Questions

Raj

unread,

Jun 25, 2013, 11:00:28 PM6/25/13

to hadooponli...@googlegroups.com

1. How can I view how many blocks has a file been broken into, in a Hadoop file system?

2. What is the difference between Scale out and Scale up?

3. What is batch processing in Hadoop?

4. What is OLAP and OLTP?

pavan.irmc

unread,

Jun 26, 2013, 2:06:06 PM6/26/13

to hadooponli...@googlegroups.com

On Wednesday, June 26, 2013 8:30:28 AM UTC+5:30, Raj wrote:

1. How can I view how many blocks has a file been broken into, in a Hadoop file system?

You need to look in your hdfs-default.xml configuration file for the dfs.data.dir setting. The default setting is: ${hadoop.tmp.dir}/dfs/data

2. What is the difference between Scale out and Scale up?

Scaleup: Adding computational power to single computer or buying bigger machine.

3. What is batch processing in Hadoop?

OFFLINE PROCESSING

4. What is OLAP and OLTP?

the most commonly misunderstood terms is OLTP and OLAP. What are OLTP and OLAP? OLTP means Online Transaction Processing. OLAP means Online Analytical Processing. The meanings are synonymous with their names. OLTP deals with processing of data from transactional systems. For example, an application that loads the reservation data of a hotel is an OLTP system. An OLTP system is designed mainly keeping in the mind the performance of the end application. It comprises of the application, database & the reporting system that directly works on this database. The database in an OLTP system would be designed in a manner as to facilitate the improvement in the application efficiency thereby reducing the processing time of the application. For example, consider a hotel reservation application. The database of such an application would be designed mainly for faster inserts of the customer related data. It would also be designed in a manner as to get a faster retrieval of the hotel room availability information.

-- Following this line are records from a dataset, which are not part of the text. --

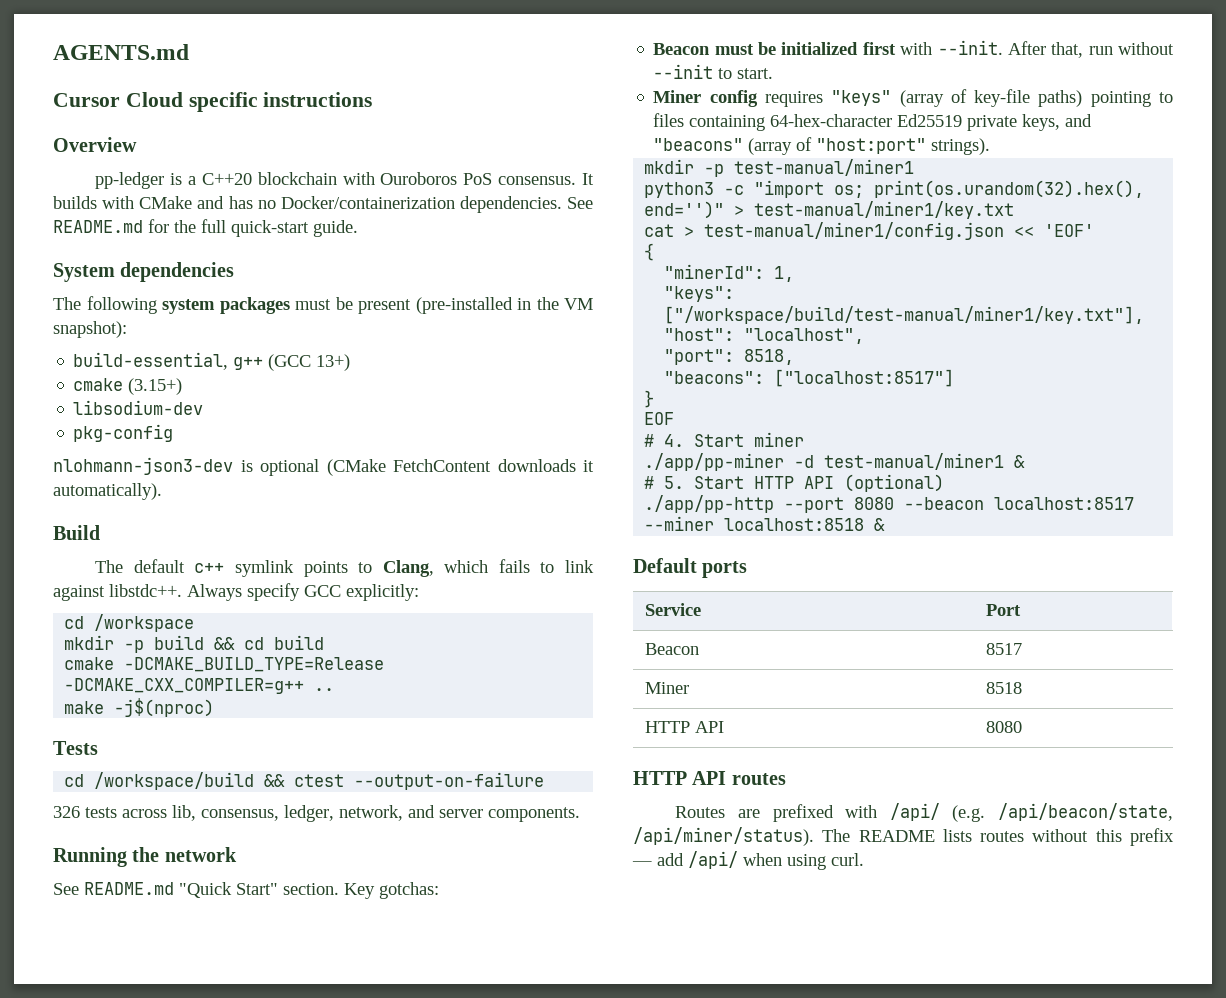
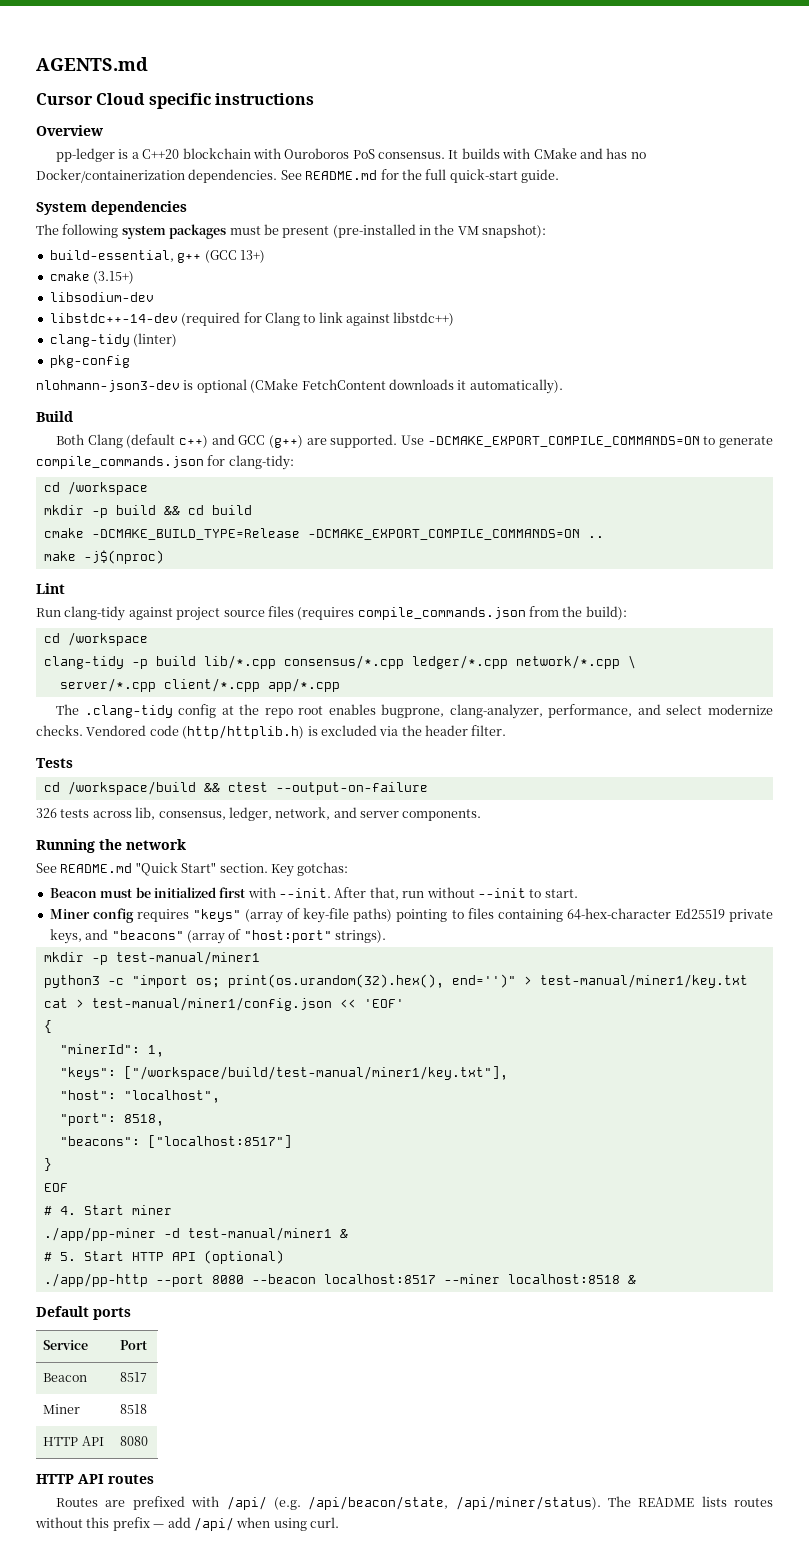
+ libstdc++-14-dev (required for Clang to link against libstdc++)
+ clang-tidy (linter)
- The default c++ symlink points to Clang, which fails to link against libstdc++. Always specify GCC explicitly:
+ Both Clang (default c++) and GCC (g++) are supported. Use -DCMAKE_EXPORT_COMPILE_COMMANDS=ON to generate compile_commands.json for clang-tidy:
- cmake -DCMAKE_BUILD_TYPE=Release -DCMAKE_CXX_COMPILER=g++ ..
+ cmake -DCMAKE_BUILD_TYPE=Release -DCMAKE_EXPORT_COMPILE_COMMANDS=ON ..
+ Lint
+ Run clang-tidy against project source files (requires compile_commands.json from the build):
+ cd /workspace
+ clang-tidy -p build lib/*.cpp consensus/*.cpp ledger/*.cpp network/*.cpp \
+ server/*.cpp client/*.cpp app/*.cpp
+ The .clang-tidy config at the repo root enables bugprone, clang-analyzer, performance, and select modernize checks. Vendored code (http/httplib.h) is excluded via the header filter.

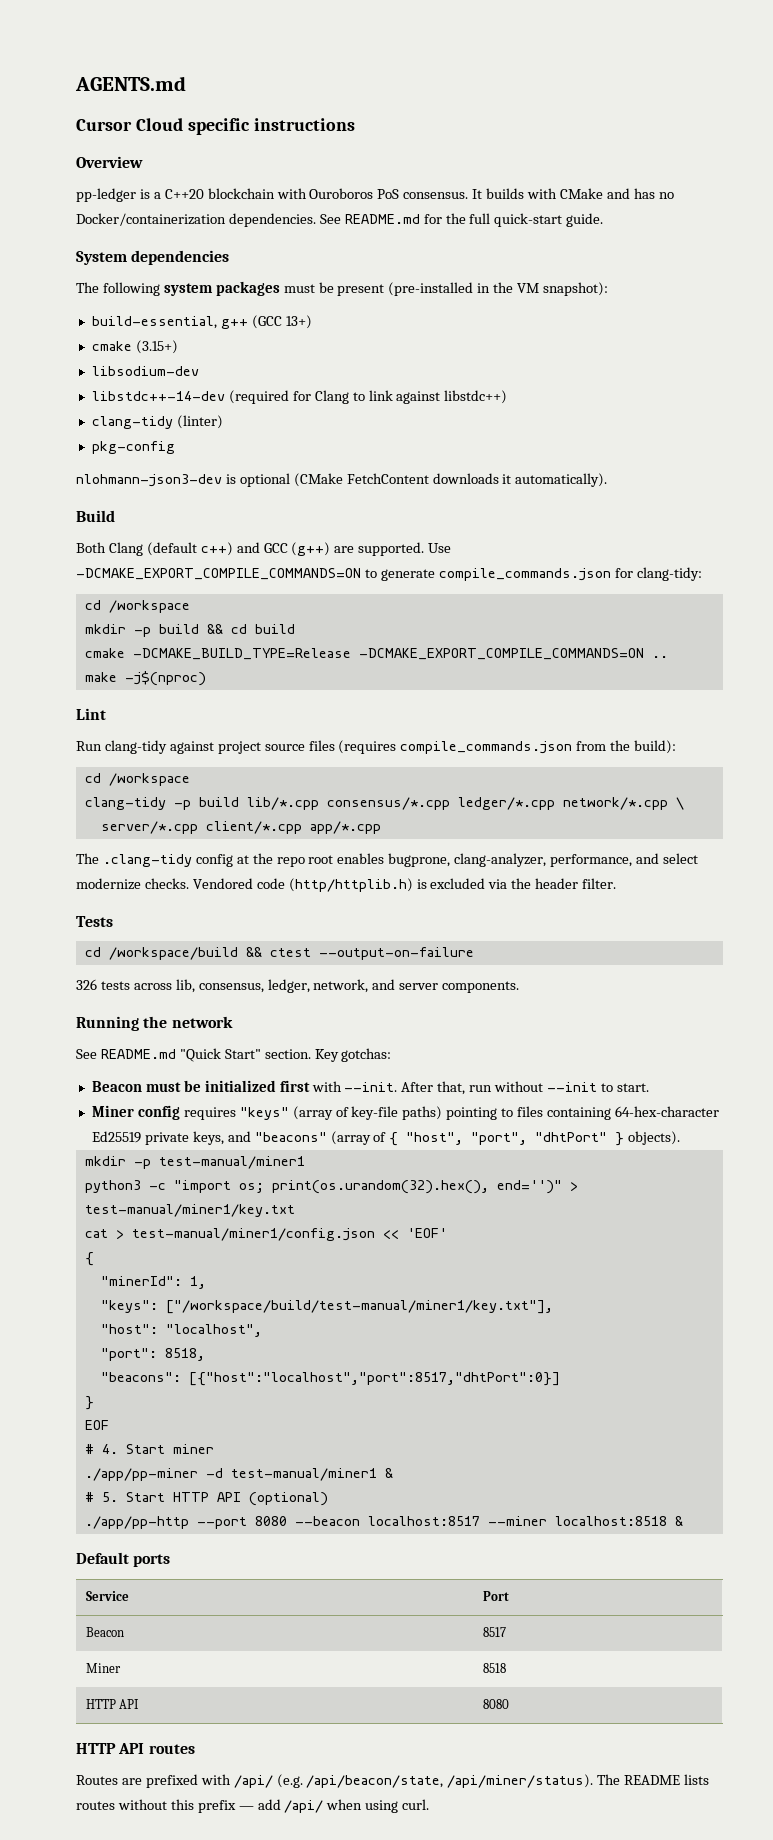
- Miner config requires "keys" (array of key-file paths) pointing to files containing 64-hex-character Ed25519 private keys, and "beacons" (array of "host:port" strings).
+ Miner config requires "keys" (array of key-file paths) pointing to files containing 64-hex-character Ed25519 private keys, and "beacons" (array of { "host", "port", "dhtPort" } objects).
- "beacons": ["localhost:8517"]
+ "beacons": [{"host":"localhost","port":8517,"dhtPort":0}]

Such a database is part of an OLTP system. Whenever a reporting tool is made to work on such an application database then it forms the OLTP system. Generally, an OLTP system refers to the type of database a reporting tool works on. During the 1980’s, many applications were developed to cater to needs of many upcoming organizations. All the applications required a database to process, load & extract the data. The entire database was designed keeping in mind the performance of the end application. As the organizations developed, they felt the importance of analyzing the data that was collected. The analysis performed on such data resulted in alarming number of findings that helped the organizations to make important business decisions. Hence, more need was felt to develop full reporting solutions. This is the period when more & more reporting tools came into the market. But the performance of these reporting tools was very poor since they were made to extract data from a system/database that was mainly developed keeping in mind the performance of the application.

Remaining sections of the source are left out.